▶ _Task brief_
Search the data for the string "space" and extract every line where it appears.

Saved entries
┄┄┄┄┄┄┄┄┄┄
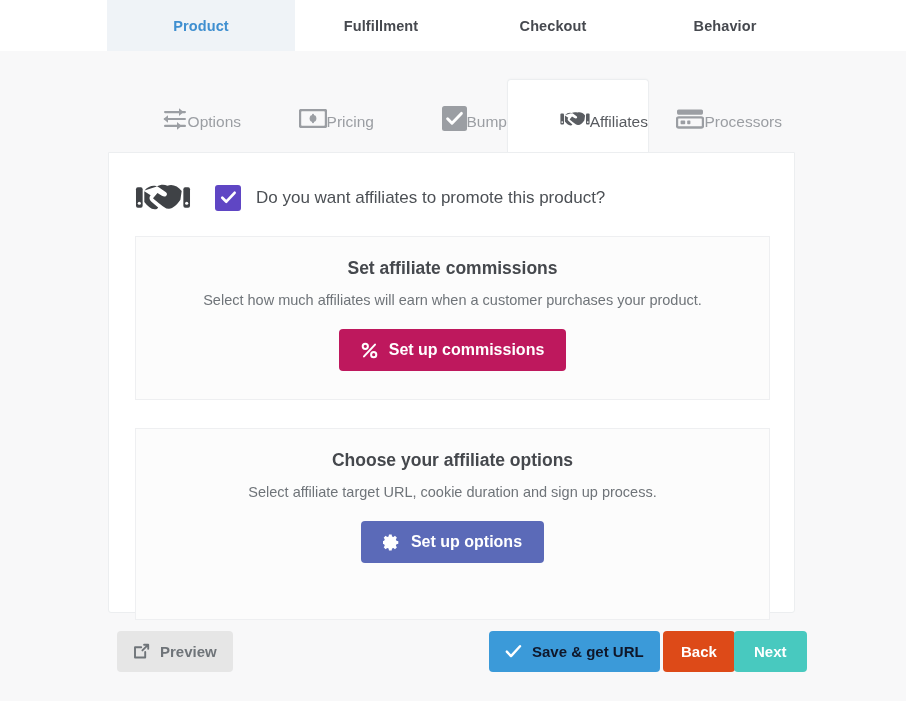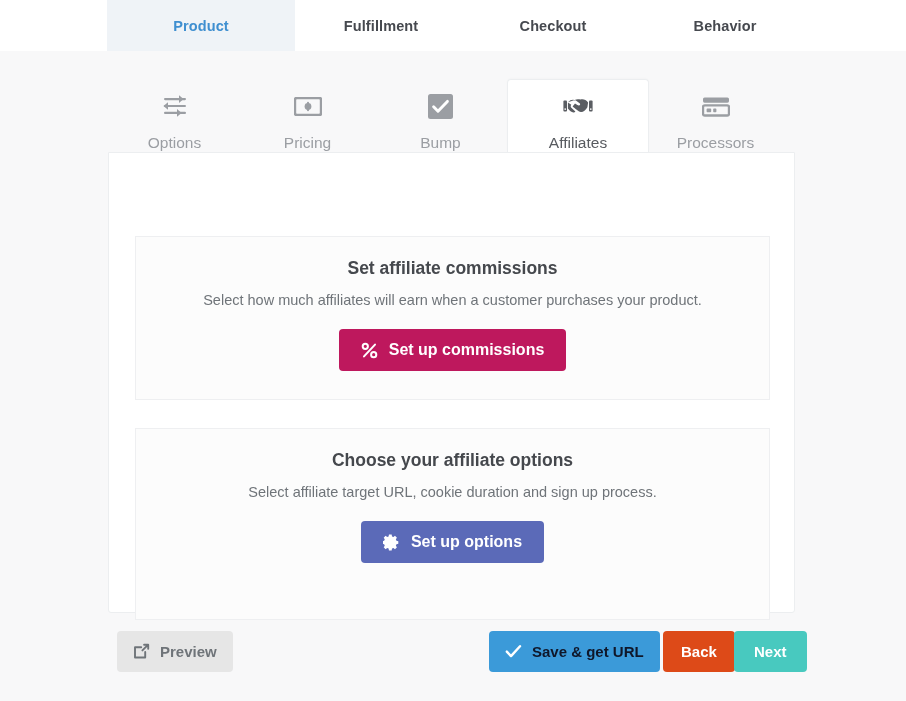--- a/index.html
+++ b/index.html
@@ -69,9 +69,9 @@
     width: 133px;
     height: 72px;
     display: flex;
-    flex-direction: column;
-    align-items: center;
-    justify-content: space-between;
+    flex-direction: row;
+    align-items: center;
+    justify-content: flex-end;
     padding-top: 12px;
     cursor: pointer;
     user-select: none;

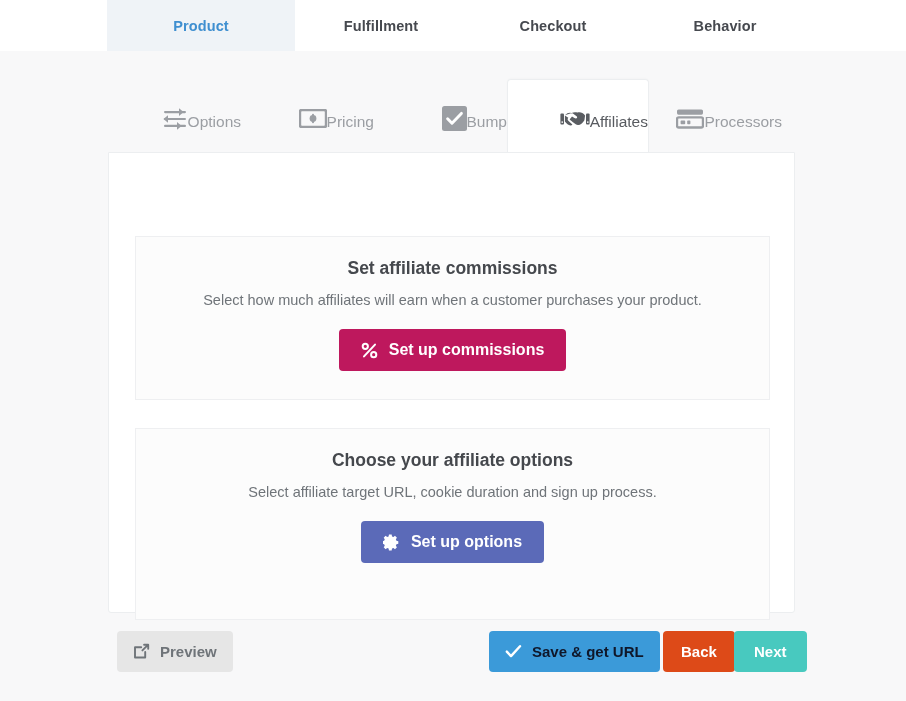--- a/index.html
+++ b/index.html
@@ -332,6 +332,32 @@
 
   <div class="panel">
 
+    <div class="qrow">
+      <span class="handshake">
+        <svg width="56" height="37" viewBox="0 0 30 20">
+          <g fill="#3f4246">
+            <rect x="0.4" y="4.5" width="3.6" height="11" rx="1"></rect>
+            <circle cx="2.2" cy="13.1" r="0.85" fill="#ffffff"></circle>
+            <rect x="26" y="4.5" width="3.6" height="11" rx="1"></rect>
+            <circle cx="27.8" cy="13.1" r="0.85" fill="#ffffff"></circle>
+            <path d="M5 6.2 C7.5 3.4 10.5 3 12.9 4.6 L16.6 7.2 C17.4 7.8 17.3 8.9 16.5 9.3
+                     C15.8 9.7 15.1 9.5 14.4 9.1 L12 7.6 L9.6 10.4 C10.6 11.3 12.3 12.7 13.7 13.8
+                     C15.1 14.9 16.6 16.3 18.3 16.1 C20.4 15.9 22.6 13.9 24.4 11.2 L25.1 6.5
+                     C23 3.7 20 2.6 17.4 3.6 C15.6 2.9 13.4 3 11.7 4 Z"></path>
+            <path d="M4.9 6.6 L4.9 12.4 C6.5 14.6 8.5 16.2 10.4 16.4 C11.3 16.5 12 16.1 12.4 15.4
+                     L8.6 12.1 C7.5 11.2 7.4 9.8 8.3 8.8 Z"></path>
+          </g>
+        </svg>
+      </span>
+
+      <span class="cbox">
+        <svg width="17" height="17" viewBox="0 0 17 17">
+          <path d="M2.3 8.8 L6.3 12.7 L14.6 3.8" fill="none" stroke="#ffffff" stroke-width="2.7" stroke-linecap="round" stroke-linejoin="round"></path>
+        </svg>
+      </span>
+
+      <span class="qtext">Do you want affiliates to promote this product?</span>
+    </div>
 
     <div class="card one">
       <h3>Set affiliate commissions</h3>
┄┄┄┄┄┄┄┄┄┄
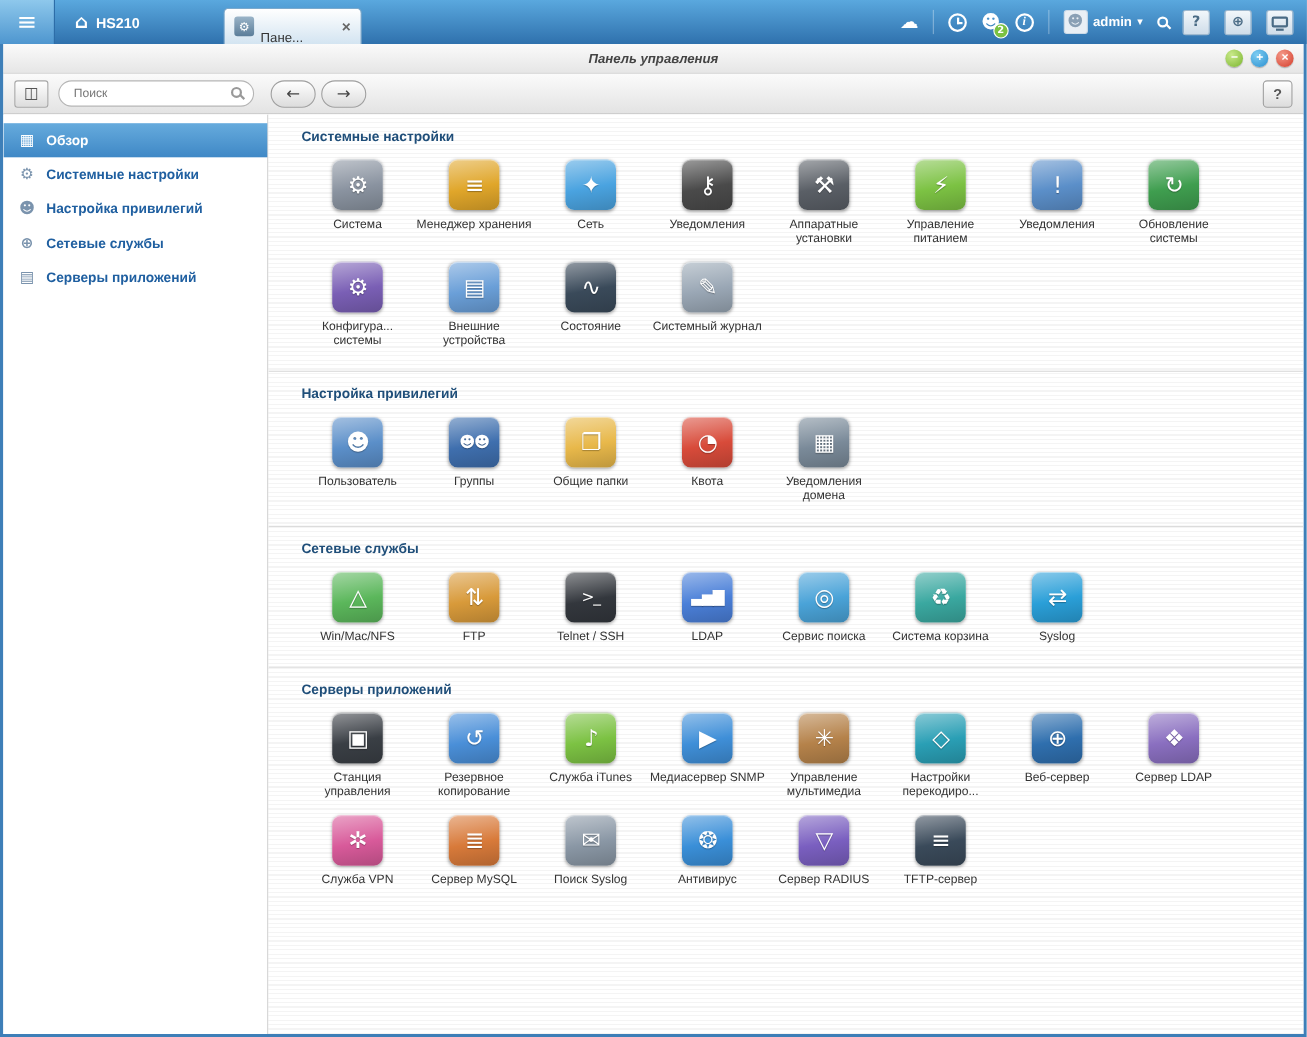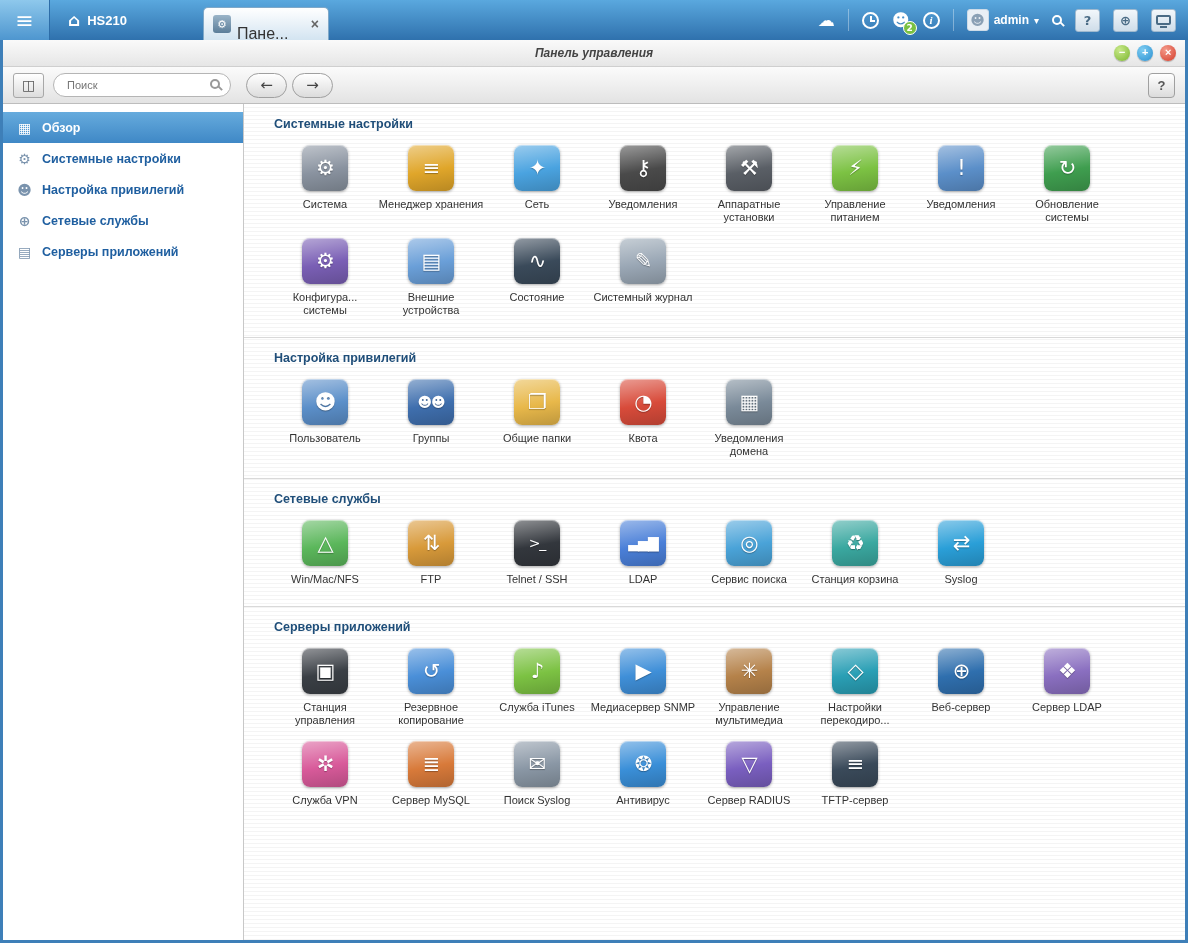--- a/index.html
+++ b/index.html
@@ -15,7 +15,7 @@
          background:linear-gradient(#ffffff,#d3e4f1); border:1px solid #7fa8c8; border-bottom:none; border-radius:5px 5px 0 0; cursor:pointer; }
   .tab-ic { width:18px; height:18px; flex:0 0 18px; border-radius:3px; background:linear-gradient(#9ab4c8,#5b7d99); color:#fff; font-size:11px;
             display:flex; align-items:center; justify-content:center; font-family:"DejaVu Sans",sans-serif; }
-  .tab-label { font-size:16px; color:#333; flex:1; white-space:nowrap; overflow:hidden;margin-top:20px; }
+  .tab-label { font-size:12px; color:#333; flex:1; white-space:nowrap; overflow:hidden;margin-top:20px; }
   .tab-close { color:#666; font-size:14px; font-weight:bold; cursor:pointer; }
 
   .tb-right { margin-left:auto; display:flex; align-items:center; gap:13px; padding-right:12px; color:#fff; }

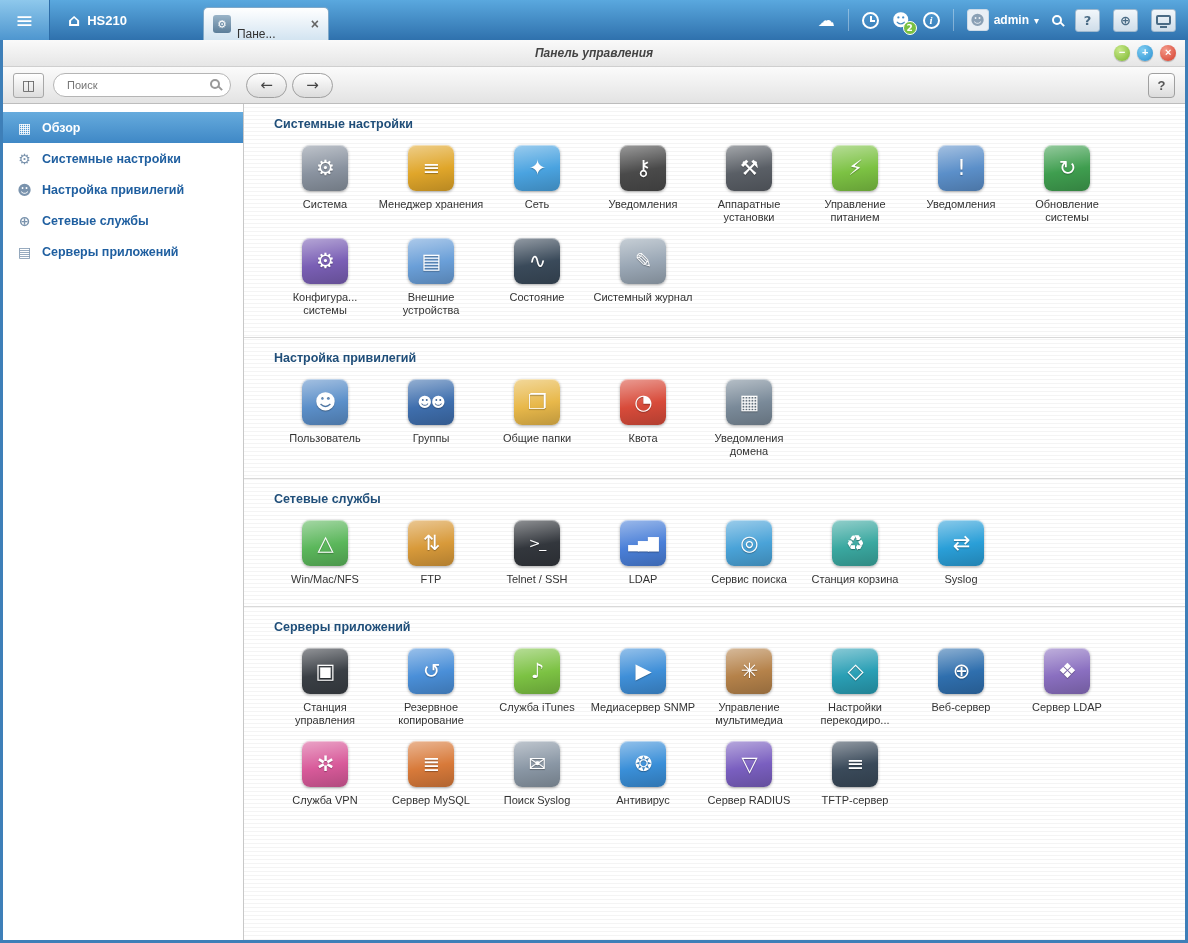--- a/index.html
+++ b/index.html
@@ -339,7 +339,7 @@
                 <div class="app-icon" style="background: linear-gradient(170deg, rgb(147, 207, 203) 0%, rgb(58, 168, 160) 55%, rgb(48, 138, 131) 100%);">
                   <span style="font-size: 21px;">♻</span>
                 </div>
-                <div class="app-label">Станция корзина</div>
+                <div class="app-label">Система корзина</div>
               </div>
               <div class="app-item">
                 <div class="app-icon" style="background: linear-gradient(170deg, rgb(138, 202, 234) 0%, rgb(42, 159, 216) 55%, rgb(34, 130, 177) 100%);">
┄┄┄┄┄┄┄┄┄┄
▶ _Result_
-    justify-content: space-between;
-  .tab-label { font-size:16px; color:#333; flex:1; white-space:nowrap; overflow:hidden;margin-top:20px; }
+  .tab-label { font-size:12px; color:#333; flex:1; white-space:nowrap; overflow:hidden;margin-top:20px; }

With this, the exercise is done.